*** Opening RECORDS SUPPLIED ***

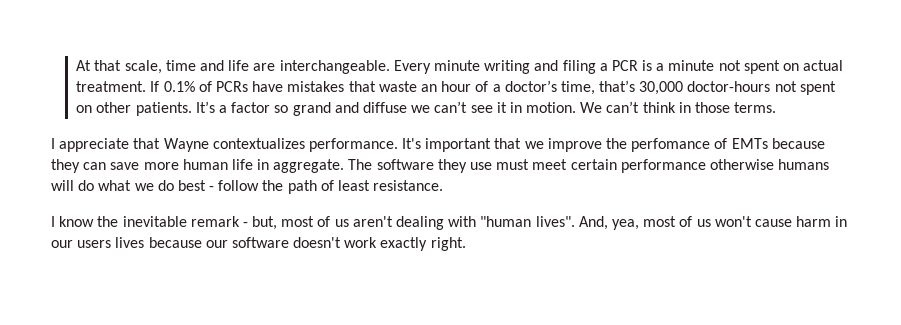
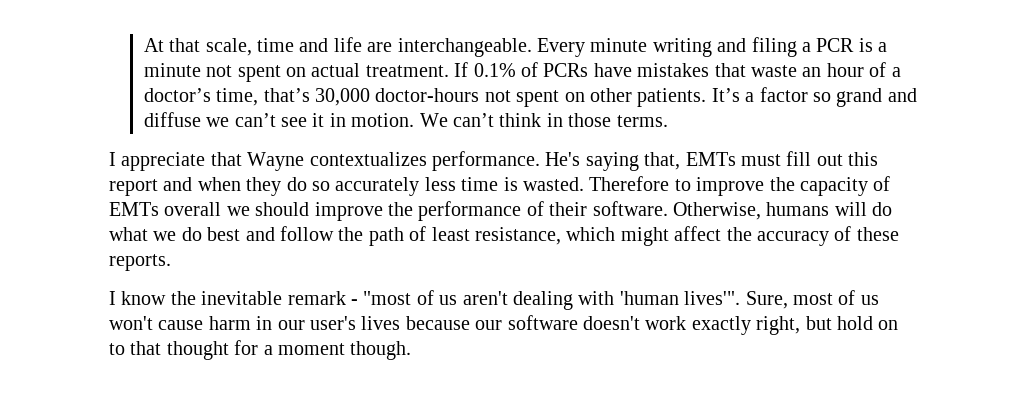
[402,138,711,152] It's important that we improve the perfomance -> [545,151,879,171] [109,176,868,196] He's saying that, EMTs must fill out this report and when they do so accurately less time is wasted. Therefore to improve the capacity
[771,138,825,149] [51,159,774,173] because they can save more human life in aggregate. The software they use must meet certain performance otherwise -> [164,201,761,221] overall we should improve the performance of their software. Otherwise,
[209,186,215,191] - -> [245,227,275,241] and
[373,180,444,191] resistance. -> [474,226,899,246] [109,254,171,271] resistance, which might affect the accuracy of these reports.
[252,216,315,230] but, most -> [363,291,412,305] "most
[480,216,639,230] "human lives". And, yea, -> [619,291,788,309] 'human lives'". Sure,
[77,240,112,248] users -> [310,316,356,330] user's
[430,237,466,251] right. -> [756,316,899,335] [109,340,412,360] right, but hold on to that thought for a moment though.

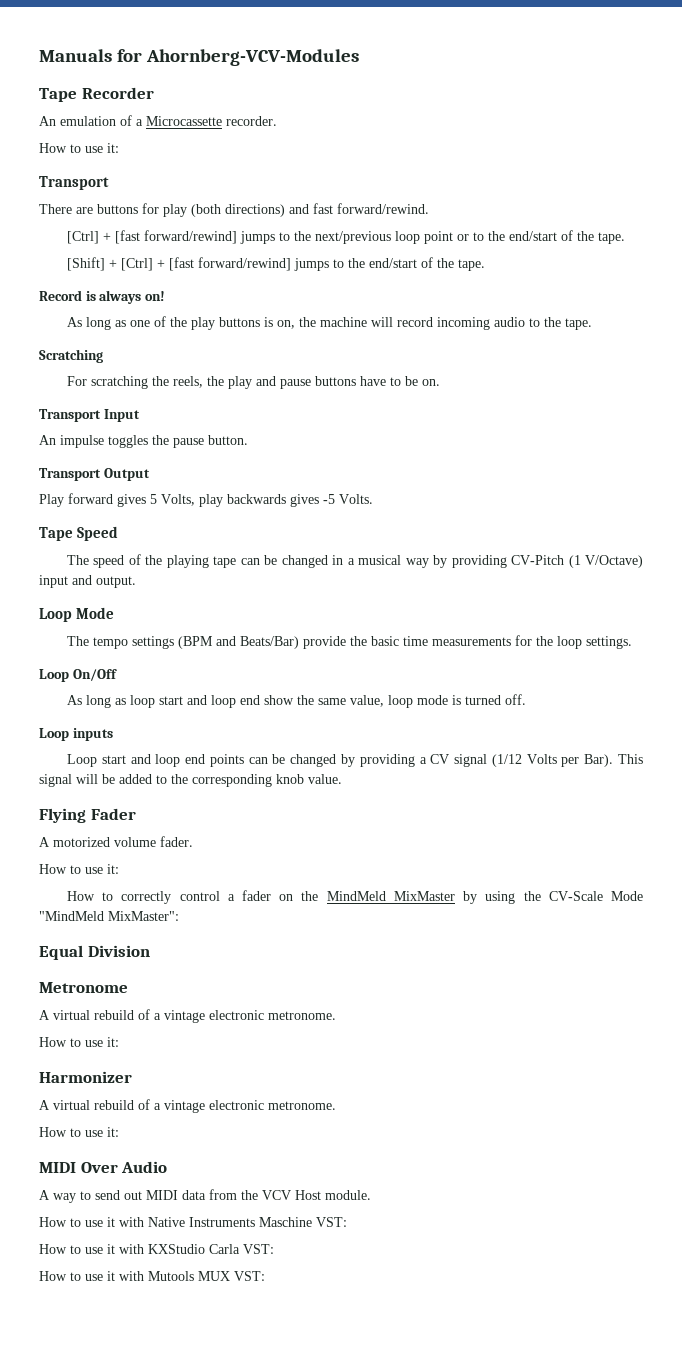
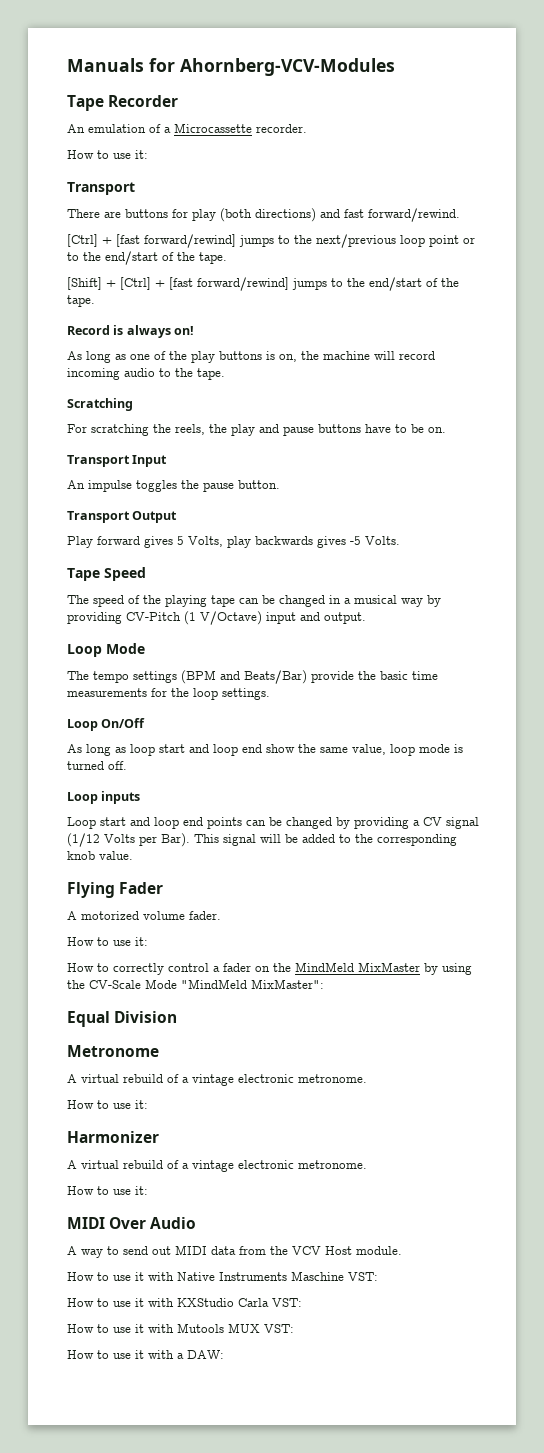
(265, 1276) none -> [67,1350,224,1359] // How to use it with a DAW:

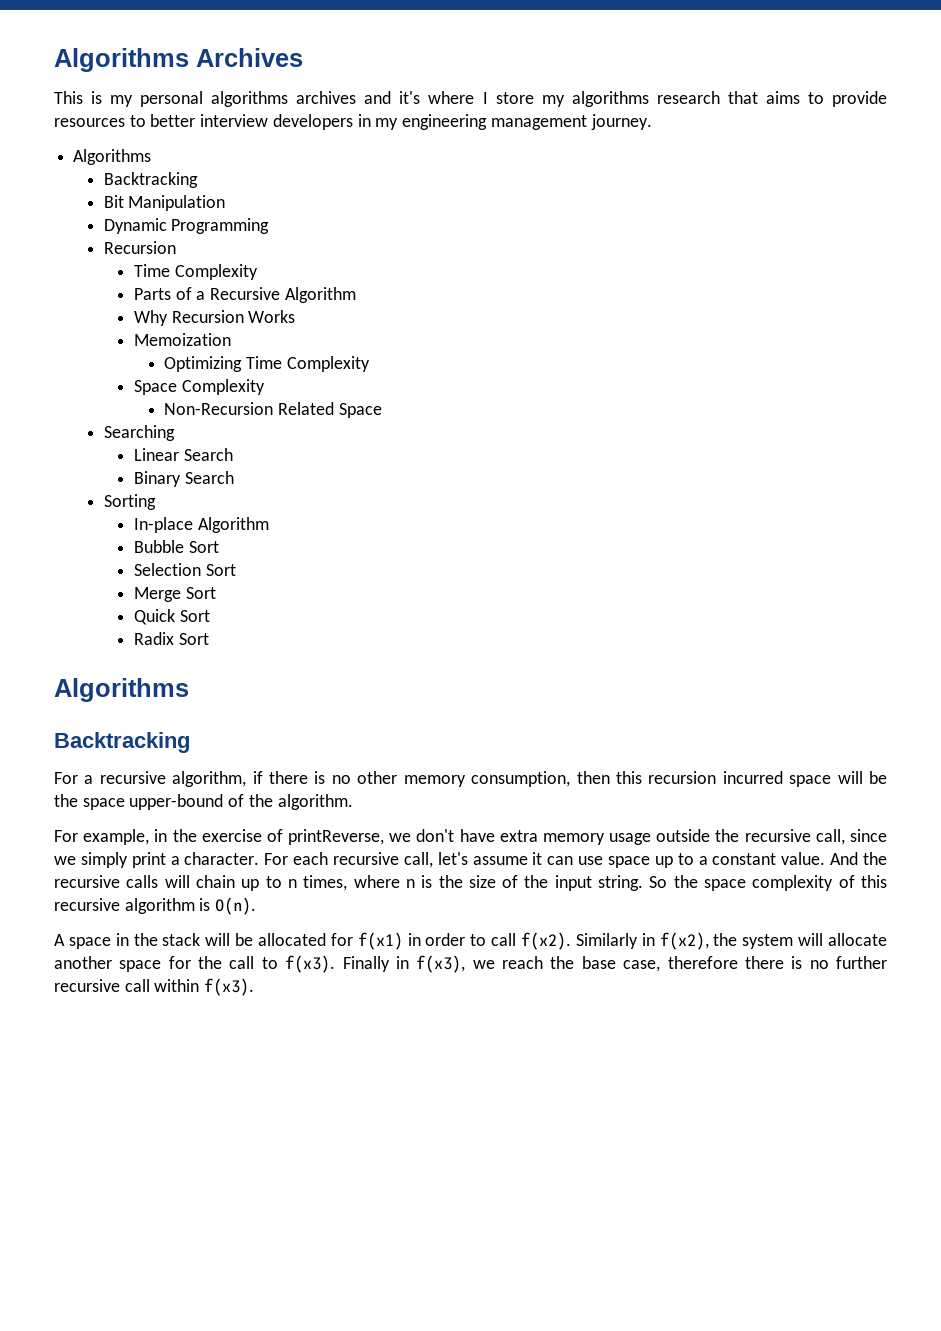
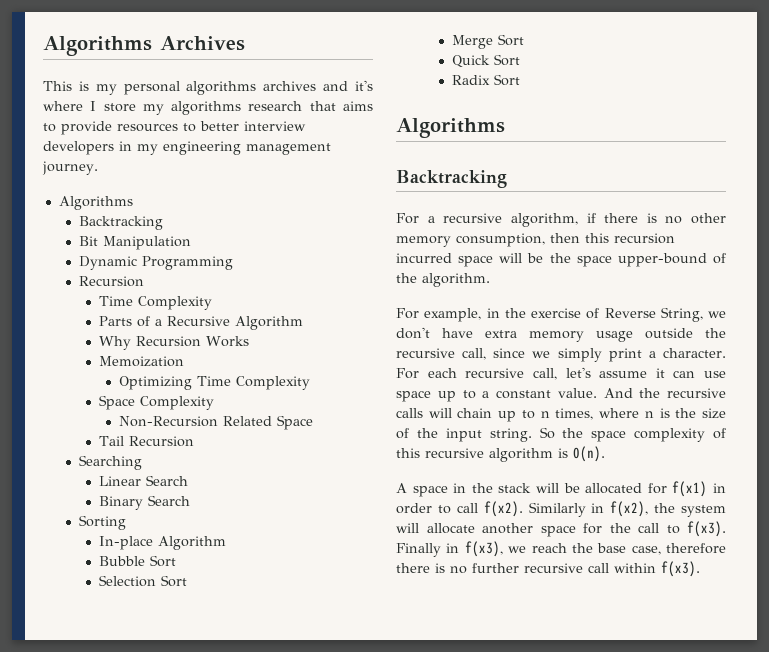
(382, 410) none -> [99,436,195,447] // Tail Recursion
[288,829,385,845] printReverse, -> [604,307,703,322] Reverse String,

*** Closing RECORDS SUPPLIED ***

▶ _TASK DETAILS_: Each line containing "human" belongs in the answer; pick these out of the material and copy them.

▶ _OUTPUT BELOW_:
[771,138,825,149] [51,159,774,173] because they can save more human life in aggregate. The software they use must meet certain performance otherwise -> [164,201,761,221] overall we should improve the performance of their software. Otherwise,
[480,216,639,230] "human lives". And, yea, -> [619,291,788,309] 'human lives'". Sure,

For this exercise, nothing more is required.